İçtimaî geriliğimiz sebebiyle, memleketin başına gelen felaketler, birtakım inkilapçıların çıkmasına sebep oldu. Bunlar da, millî kurtuluş ve selâmetimizin temini Batı ilerlemesinin esas kaynağı sandıkları maddeciliği ve dinsizliği, milletimize tatbik etmekte aradılar. Böylece, ıslâhat namına yapılan bütün icraatlar, az çok din aleytarı bir mahiyet almaya başladı.
İşte memleketimizin hali, bu yeni zihniyetin eseridir. Maddeci ve dinsiz inkilaplar sonunda alt üst olan ve anarşiye sürüklenen sosyal durumumuz, İslam ülkelerinde dinin, gayri müslim memleketlerle kıyas kabul etmeyecek derecede fevkalâde bir önemi olduğunu kesin şekilde gösterdi.

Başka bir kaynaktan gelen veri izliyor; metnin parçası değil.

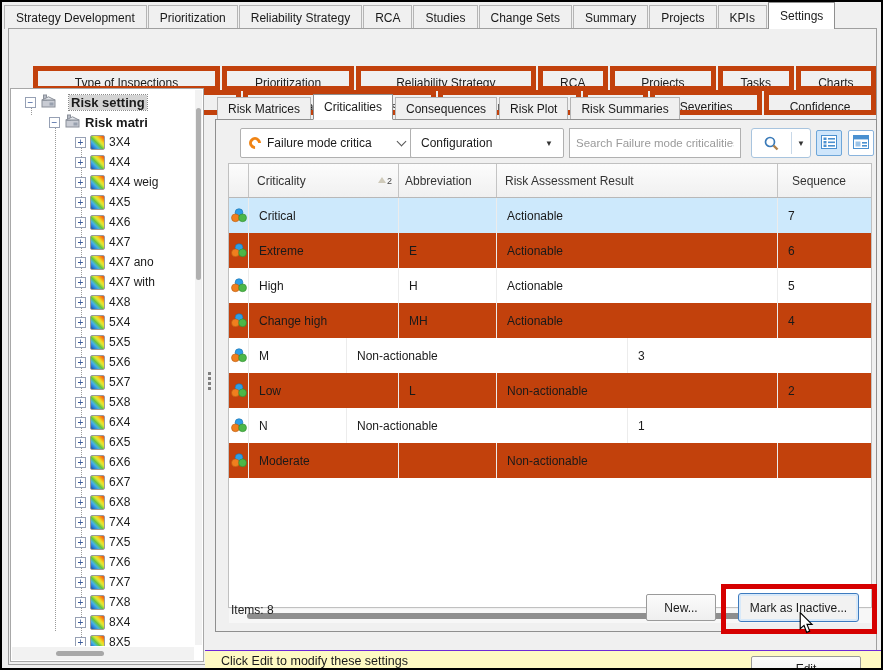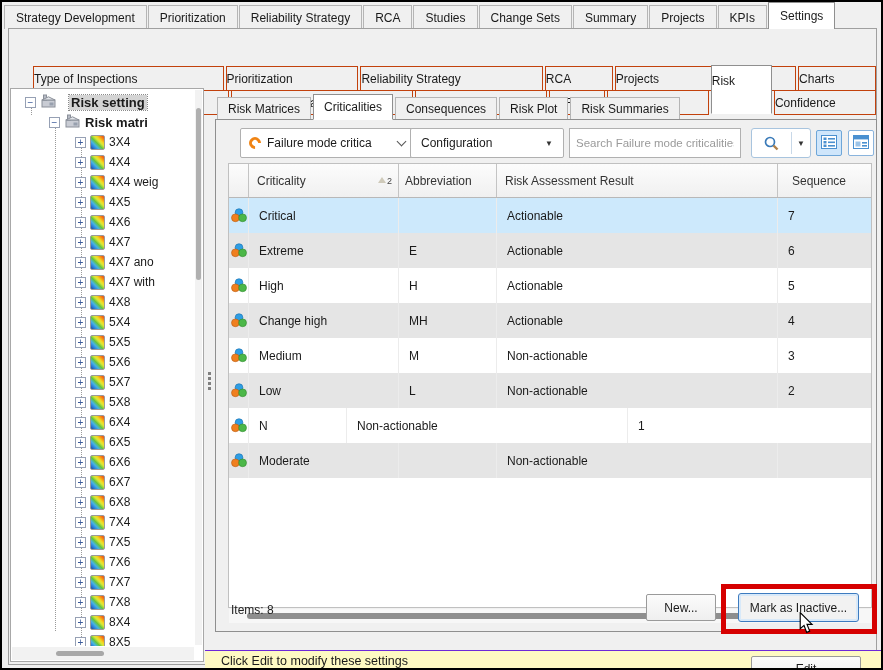"Type of Inspections" .stab { border: 1px solid #c2410c -> 5px solid #c2410c; text-align: left -> center }
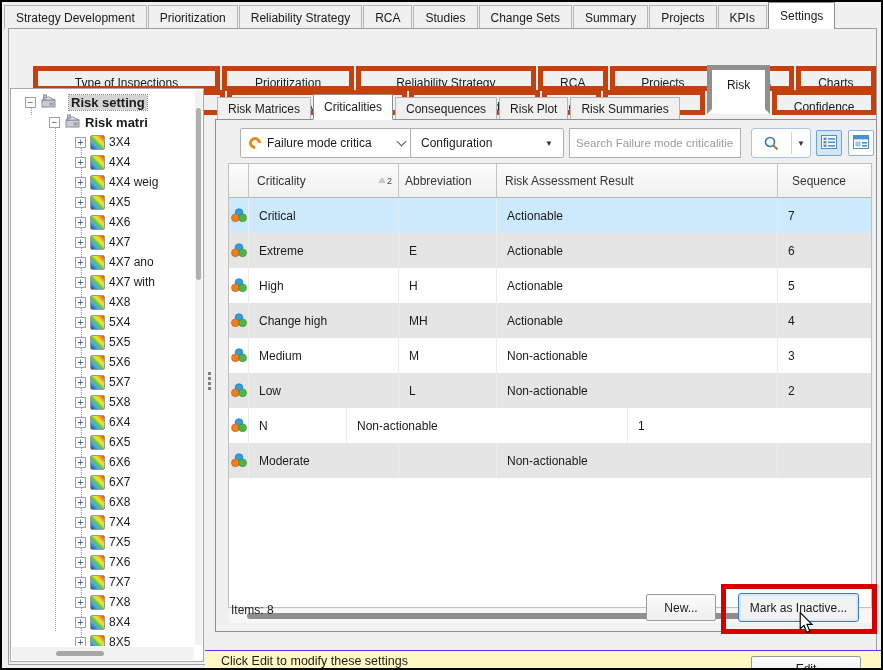"Risk" div.stab { html: <div>Risk</div> -> none }
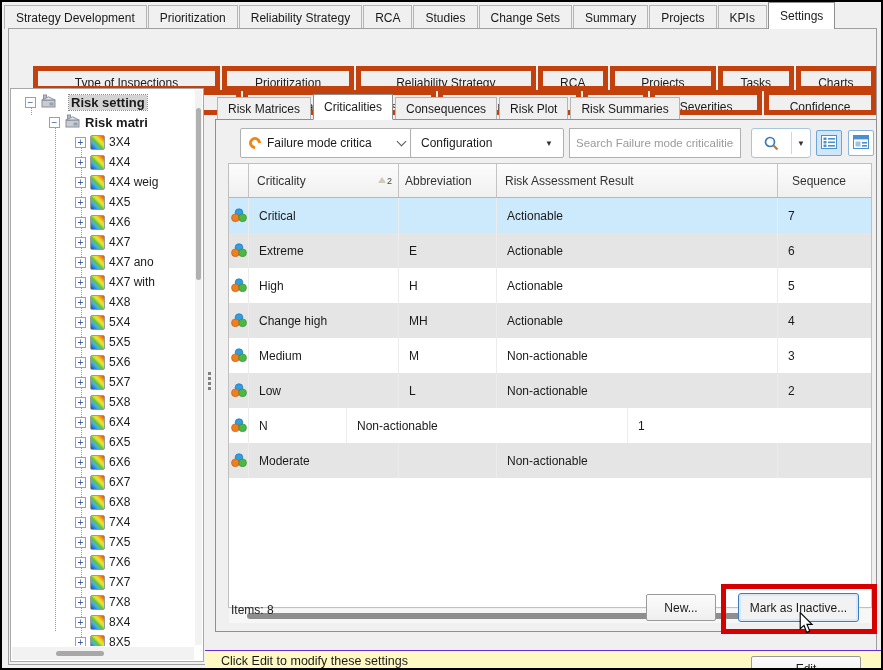"Extreme" .row.alt { background: #e5e5e5 -> #c2410c }
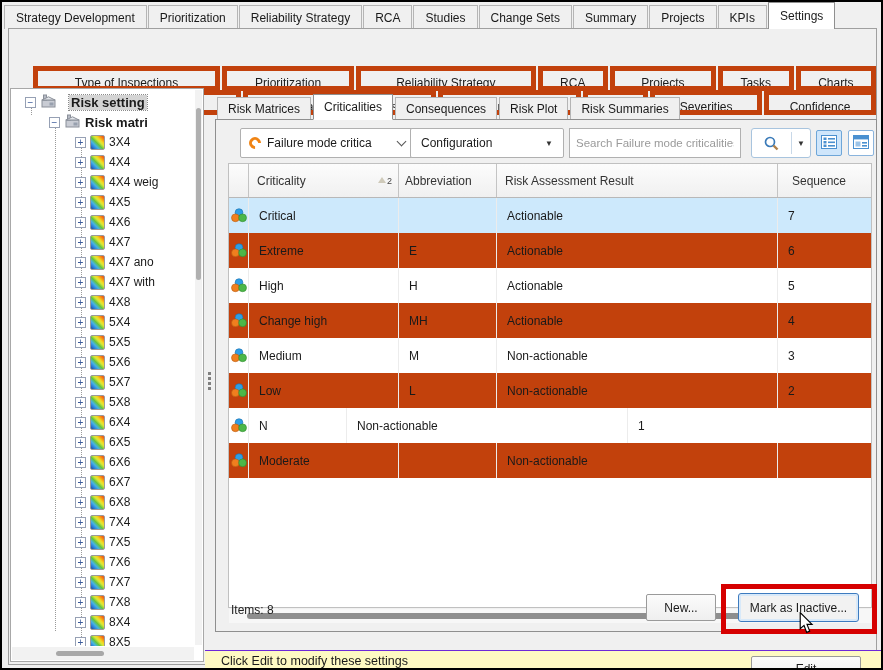"Medium" div.cell { html: <div>Medium</div> -> none }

Herkes önce kendini düzeltsin
Vatanımızın bulunduğu kötü durumdan, en büyükten en küçüğe kadar herkese, mevki ve önemine göre bir mesuliyet payı düşmektedir. Vatanın başına gelen felaketler, vatan evlatlarının ahlakî noksanlığı sebebiyledir. Bu noksanlık, anavatana karşı olan vazifelerin yerine getirilmesini önlemektedir.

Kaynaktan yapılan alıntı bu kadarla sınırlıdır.